Est-il encore possible de maintenir la hausse de la température moyenne mondiale sous les +1,5°C ?
Le rapport dit qu’il est plus que probable que les +1,5°C soient atteints cette décennie-ci ou la décennie prochaine. Il suggère que la limite de +2 degrés en 2100 risque même d’être difficile à atteindre. Nous ne nous trouvons donc pas du tout dans cette optique de réduction de la hausse des températures à +1,5°C ou +2°C par rapport à la période préindustrielle. Un graphique du rapport montre clairement qu’avec les promesses politiques actuelles et tous les projets en termes de réduction de gaz à effet de serre, il est sûr que le monde n’est pas du tout dans l’objectif de +1.5 degré, tandis que rester à +2 degrés sera très difficile également. Pour le moment, le plus probable, si tout ce qui a été promis par les politiques est réellement mis en place d’ici à 2030, c’est d’atteindre +3 degrés en 2100. Quoi qu’on fasse, quelles que soient les mesures prises, on va atteindre le palier de +1,5°C dans les deux décennies prochaines. Mais je pense qu’on pourrait même déjà l’atteindre dans les prochaines années notamment à cause du phénomène El Nino, cette oscillation naturelle dans la circulation atmosphériques et les courants océaniques du Pacifique Sud, qui tend à élever les températures mondiales.

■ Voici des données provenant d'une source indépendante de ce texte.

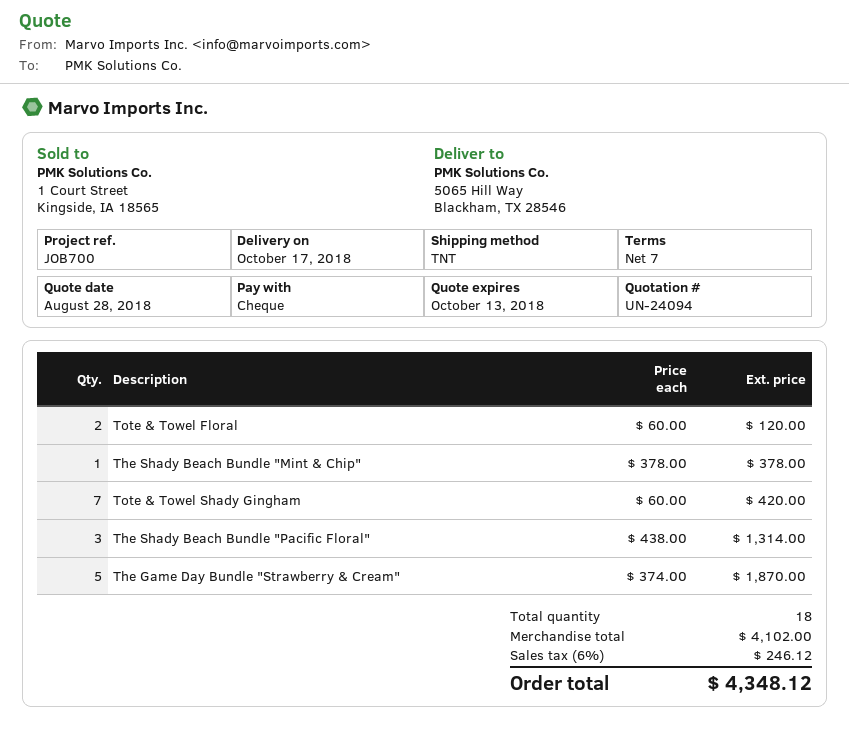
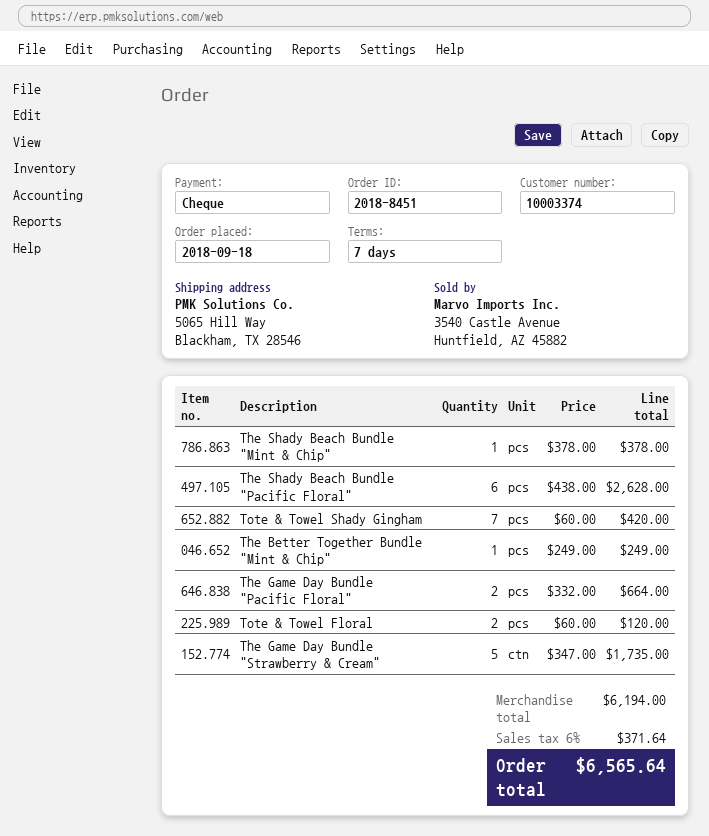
The Shady Beach Bundle "Pacific Floral": 3 x 438.00 = 1314.00 -> 6 x 438.00 = 2628.00
The Game Day Bundle "Strawberry & Cream": 5 x 374.00 = 1870.00 -> 5 x 347.00 = 1735.00
The Better Together Bundle "Mint & Chip": none -> 1 x 249.00 = 249.00
The Game Day Bundle "Pacific Floral": none -> 2 x 332.00 = 664.00
subtotal: 4102.00 -> 6194.00
tax: 6% = 246.12 -> 6% = 371.64
total: 4348.12 -> 6565.64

Les scénarios du Giec sont globalement trop prudents par rapport à l’état de la science. Souvent, il choisira la fourchette basse pour rester prudent. Et s’il y a une certaine incertitude dans des scénarios catastrophiques suggérés par la science, ils ne vont pas nécessairement en parler. Ici, ce sont à nouveau les projections dans la fourchette basse qui sont mentionnées. En outre, leurs modèles sous-estiment un petit peu le réchauffement climatique observé. Une série de modèles sont beaucoup plus “réchauffistes”. Or, certaines observations, notamment dans le passé, suggéreraient que les modèles avec un réchauffement plus fort se trouvent dans le “range” le plus probable. Donc, il faut aussi tenir compte de cela. Je pense que réellement, nous atteindrons +1,5°C d’ici à 2030. Par ailleurs, je sens beaucoup plus de dépit dans ce nouveau rapport que dans le précédent, en 2014, où la cible était bien de limiter le réchauffement à +1,5°C. Ici, ils se rendent bien compte qu’il n’est plus possible d’atteindre ce seuil et ils parlent donc beaucoup d’adaptation, parce que nous nous dirigeons vers des changements climatiques significatifs.
Pourquoi est-ce important de maintenir la hausse des températures moyennes à 1,5°C ?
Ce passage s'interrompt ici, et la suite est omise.